On le voit, si l’intervention de l’Union est forte dans les dimensions économique et territoriale,  elle reste limitée dans d’autres ; ainsi les domaines régaliens (justice, police, défense) mais aussi fiscalité, éducation ou encore protection sociale restent gérés par les Etats.

De façon surprenante, mais il est vrai en pleine crise du covid et sans craindre la contradiction, les leaders hostiles par idéologie à l’intervention de l’Union, se sont indignés de son « inaction » et même, pour certains, de « son impuissance » !
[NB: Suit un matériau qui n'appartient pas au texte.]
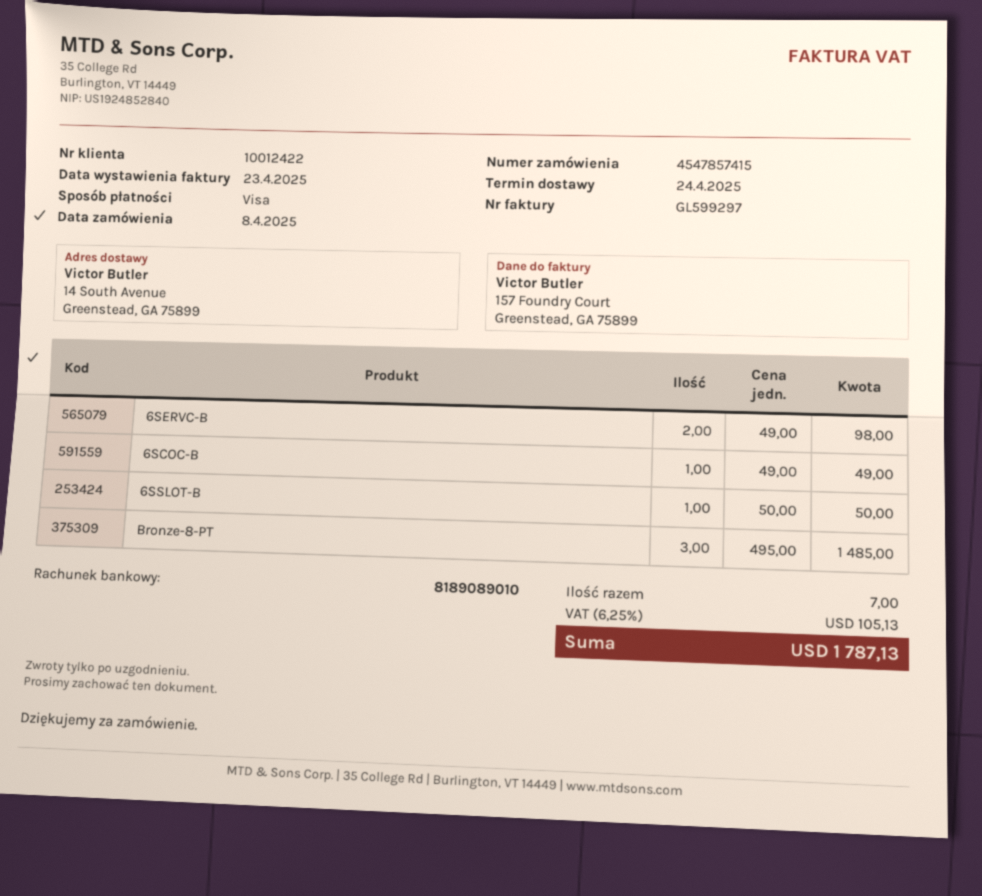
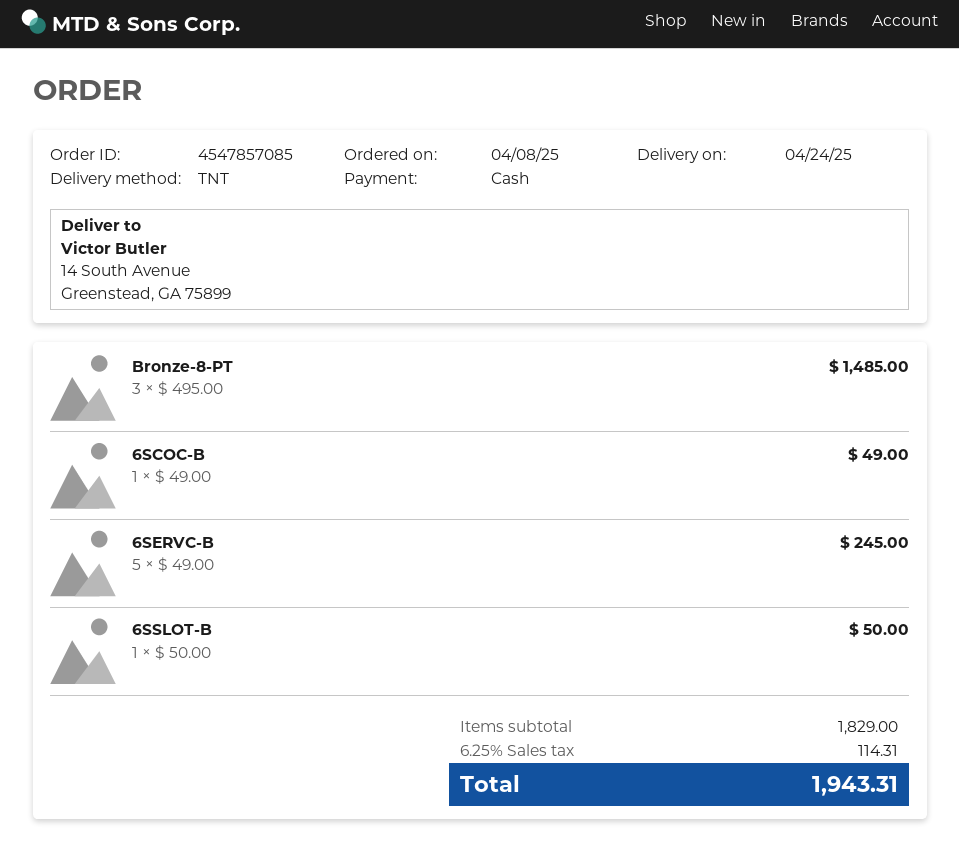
order number: 4547857415 -> 4547857085
payment method: Visa -> cash
6SERVC-B: 2 x 49.00 = 98.00 -> 5 x 49.00 = 245.00
tax: 6.25% = 105.13 -> 6.25% = 114.31
total: 1787.13 -> 1943.31

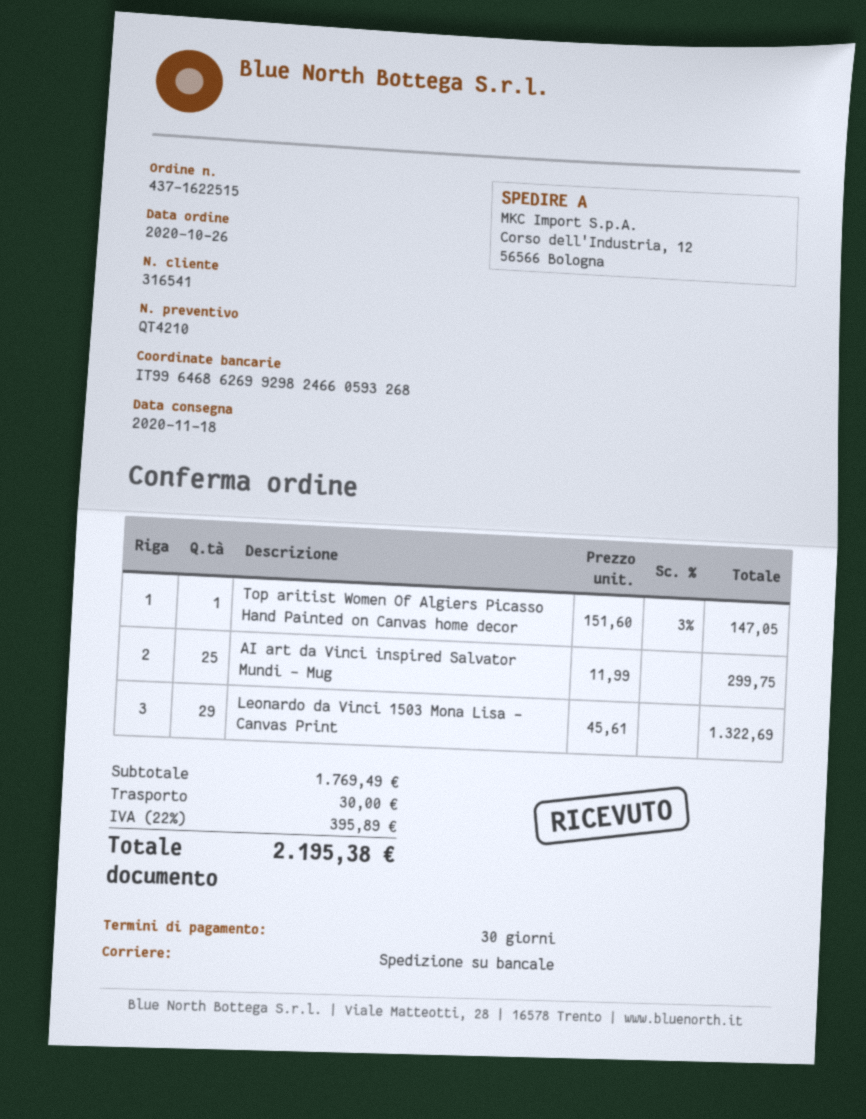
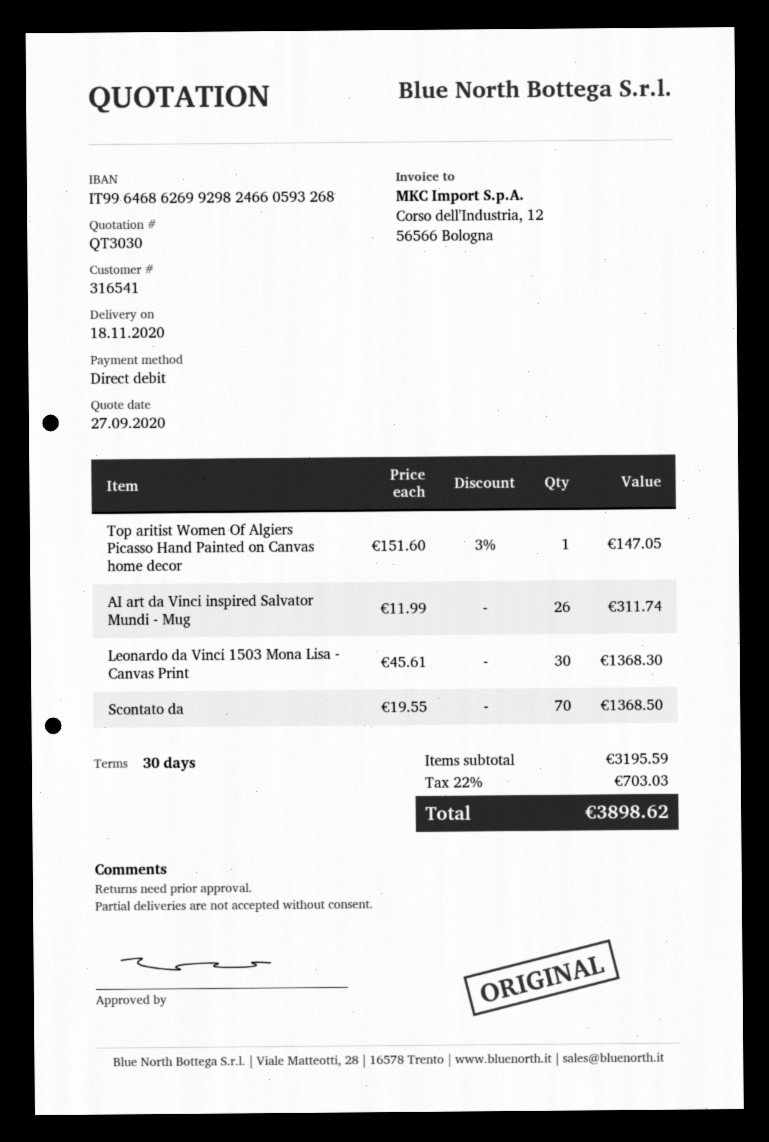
quote number: QT4210 -> QT3030
AI art da Vinci inspired Salvator Mundi - Mug: 25 x 11.99 = 299.75 -> 26 x 11.99 = 311.74
Leonardo da Vinci 1503 Mona Lisa - Canvas Print: 29 x 45.61 = 1322.69 -> 30 x 45.61 = 1368.30
Scontato da: none -> 70 x 19.55 = 1368.50
subtotal: 1769.49 -> 3195.59
shipping: 30.00 -> none
tax: 22% = 395.89 -> 22% = 703.03
total: 2195.38 -> 3898.62

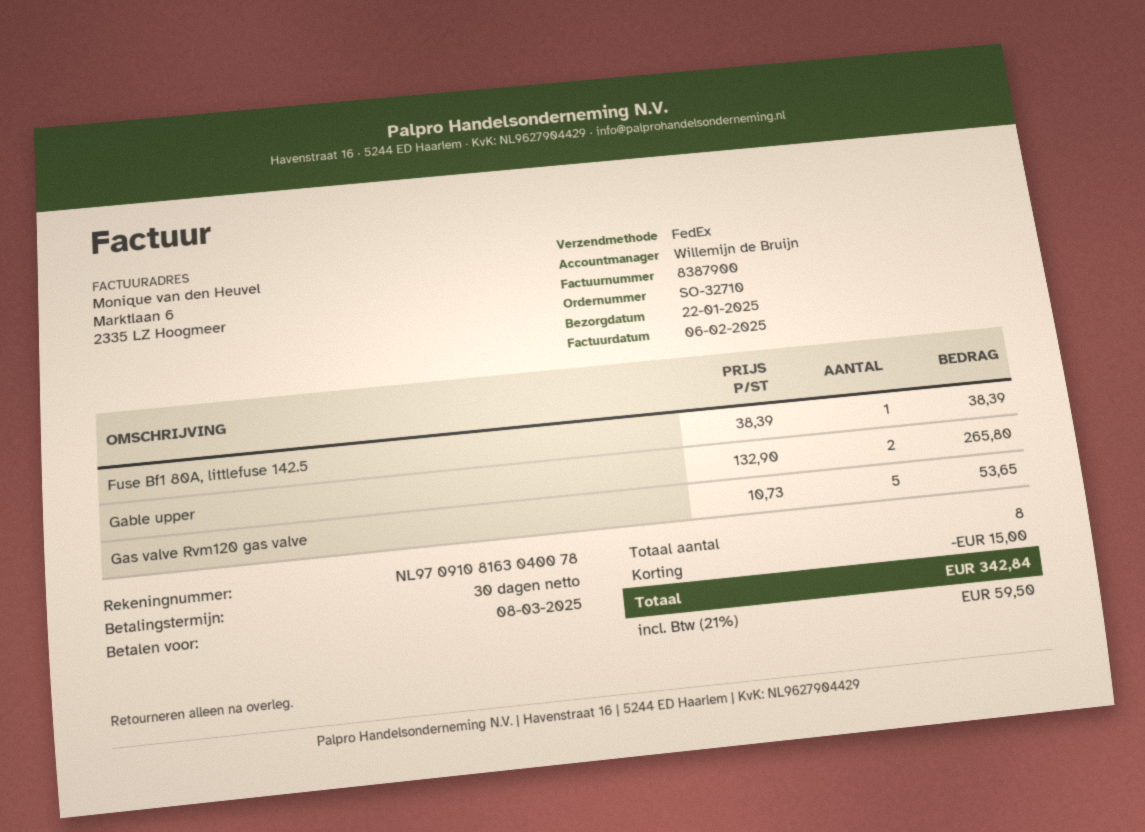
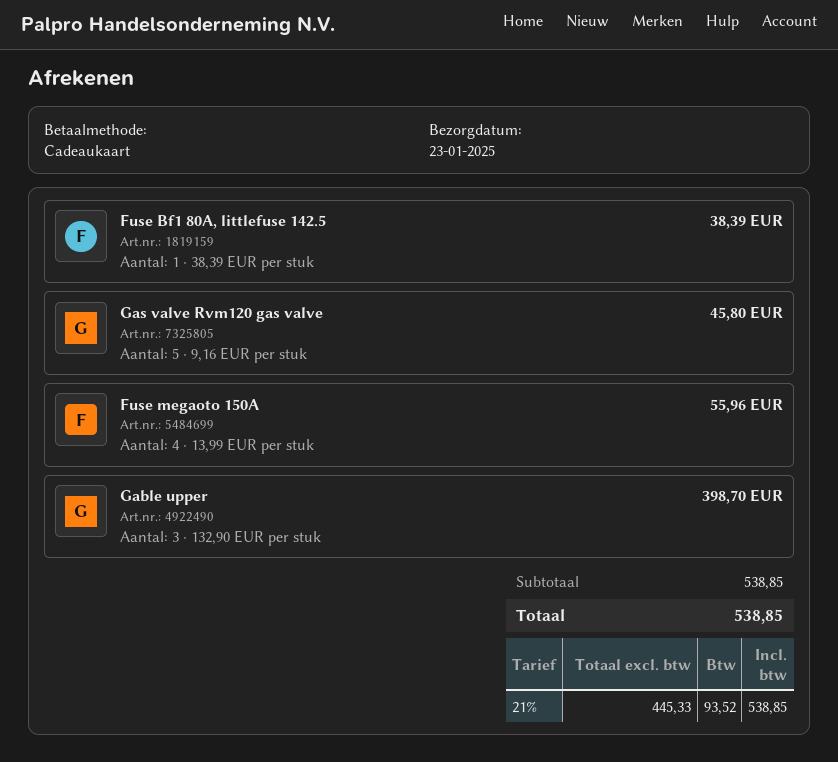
delivery date: 2025-01-22 -> 2025-01-23
Gable upper: 2 x 132.90 = 265.80 -> 3 x 132.90 = 398.70
Gas valve Rvm120 gas valve: 5 x 10.73 = 53.65 -> 5 x 9.16 = 45.80
Fuse megaoto 150A: none -> 4 x 13.99 = 55.96
discount: 15.00 -> none
tax: 21% = 59.50 -> 21% = 93.52
total: 342.84 -> 538.85

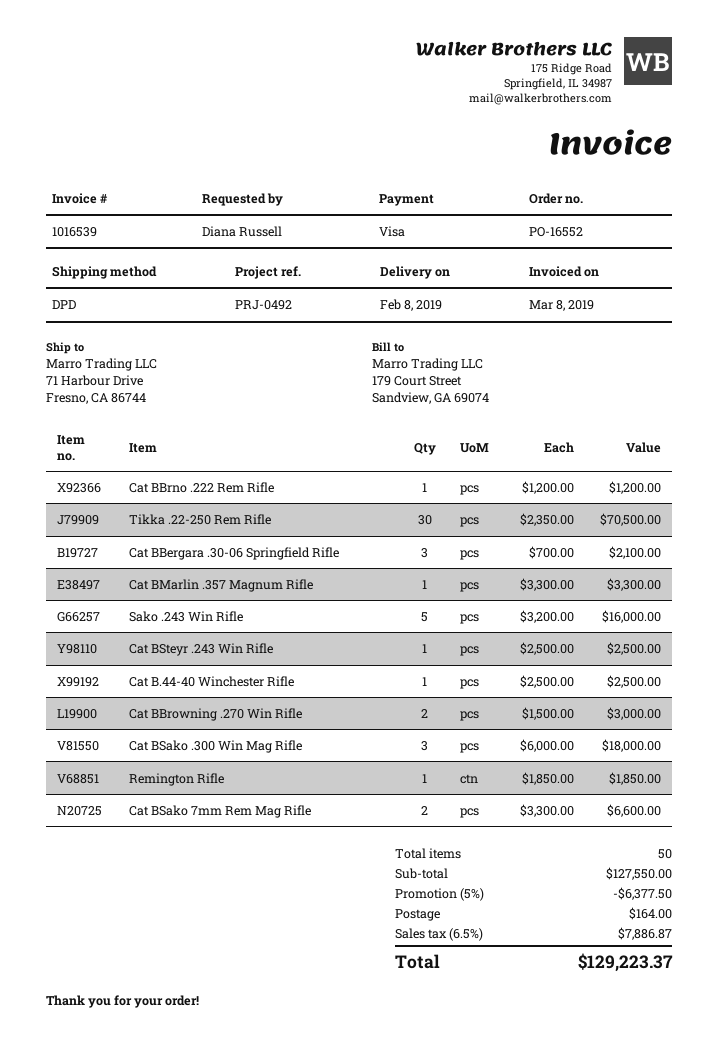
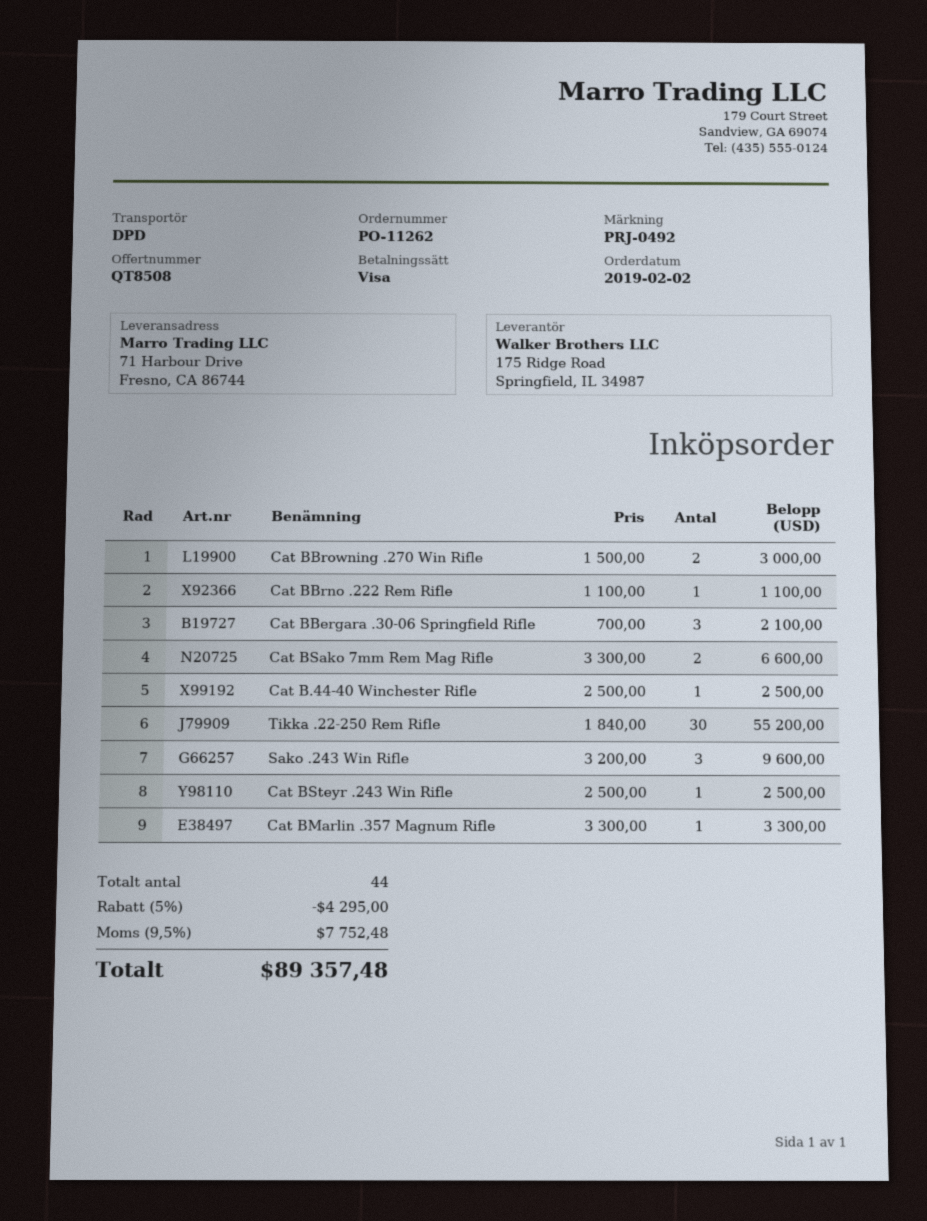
order number: PO-16552 -> PO-11262
Cat BBrno .222 Rem Rifle: 1 x 1200.00 = 1200.00 -> 1 x 1100.00 = 1100.00
Tikka .22-250 Rem Rifle: 30 x 2350.00 = 70500.00 -> 30 x 1840.00 = 55200.00
Sako .243 Win Rifle: 5 x 3200.00 = 16000.00 -> 3 x 3200.00 = 9600.00
Cat BSako .300 Win Mag Rifle: 3 x 6000.00 = 18000.00 -> none
Remington Rifle: 1 x 1850.00 = 1850.00 -> none
total quantity: 50 -> 44
discount: 5% = 6377.50 -> 5% = 4295.00
shipping: 164.00 -> none
tax: 6.5% = 7886.87 -> 9.5% = 7752.48
total: 129223.37 -> 89357.48

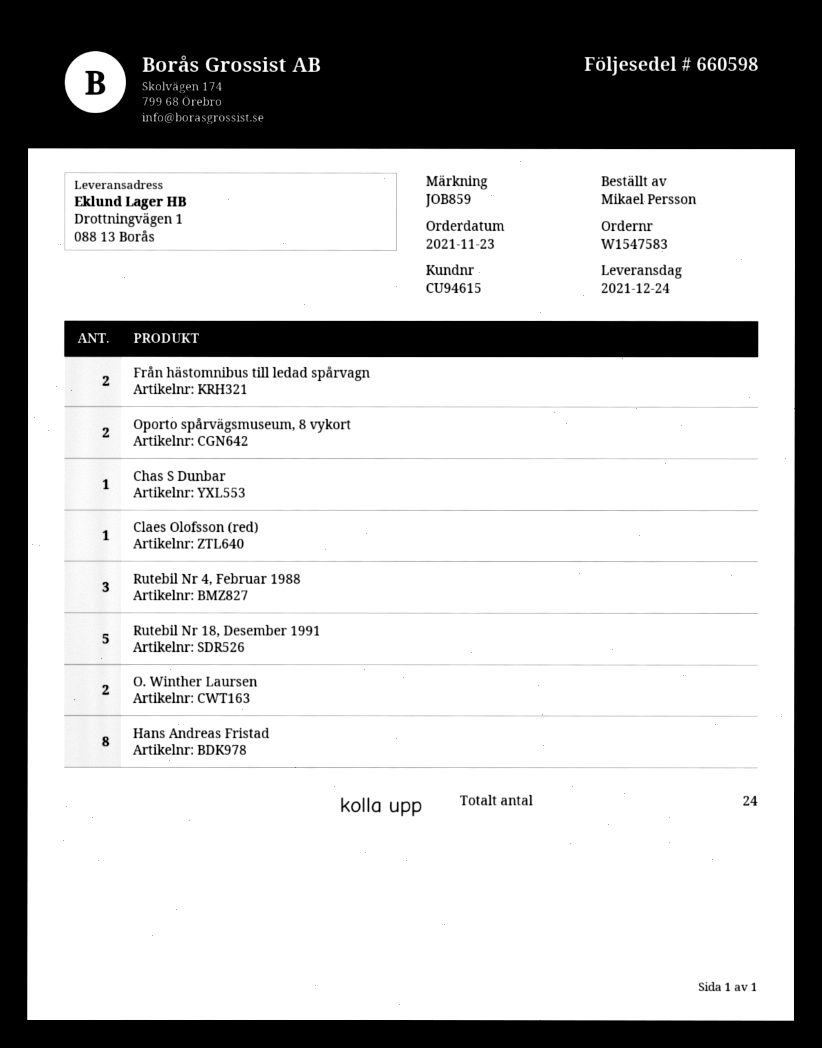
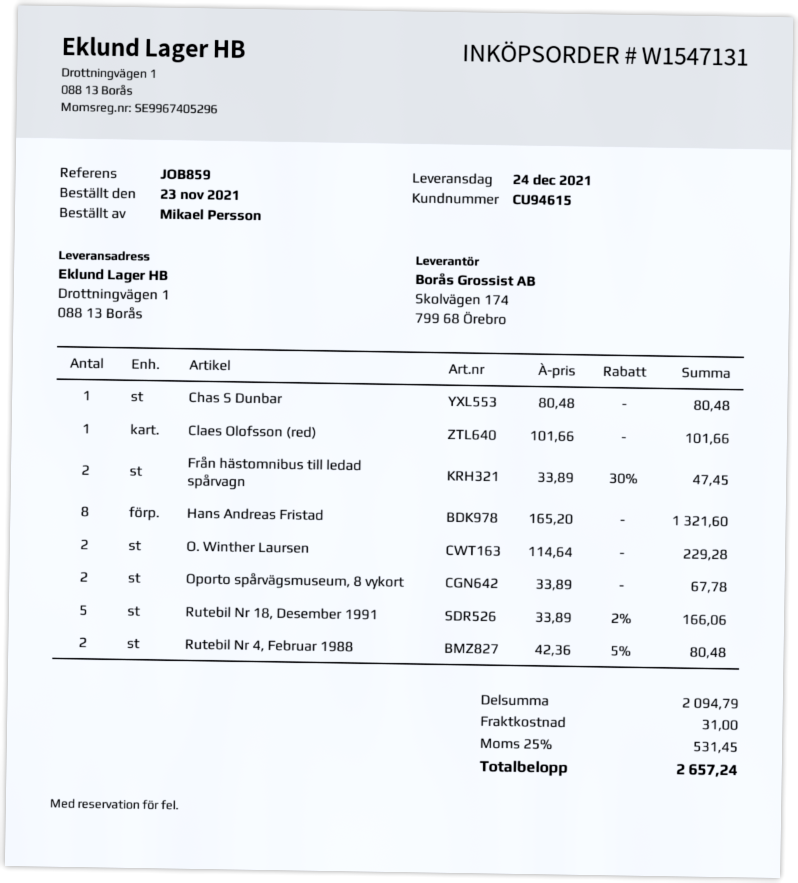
order number: W1547583 -> W1547131
Rutebil Nr 4, Februar 1988: 3 -> 2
Double inconséquence. D’une part, l’organisation, la fourniture et le financement des services de santé et de soins médicaux sont affaire des Etats et ne relèvent pas de la compétence de l’Union ; d’autre part, en raison de la gravité de la situation, à la demande des Etats, l’Union a joué pleinement son rôle de coordination  et de soutien. Ainsi dès le 28 janvier,  a été activé le mécanisme européen de protection civile (MEPC) afin d’aider au rapatriement des Européens résidant dans des pays tiers. Par ailleurs, après quelques tâtonnements, l’Union a grandement œuvré en matière de vaccination comme l’atteste le résultat final de 70 % de la population adulte vaccinée à la fin de l’année 2021.

L’Europe s’occupe de tout et décide de tout ! Comme toutes les idées reçues, cette assertion ne repose sur rien. Sa seule « vertu » est de faire de l’Union un bouc émissaire commode pour les démagogues en recherche d’électeurs.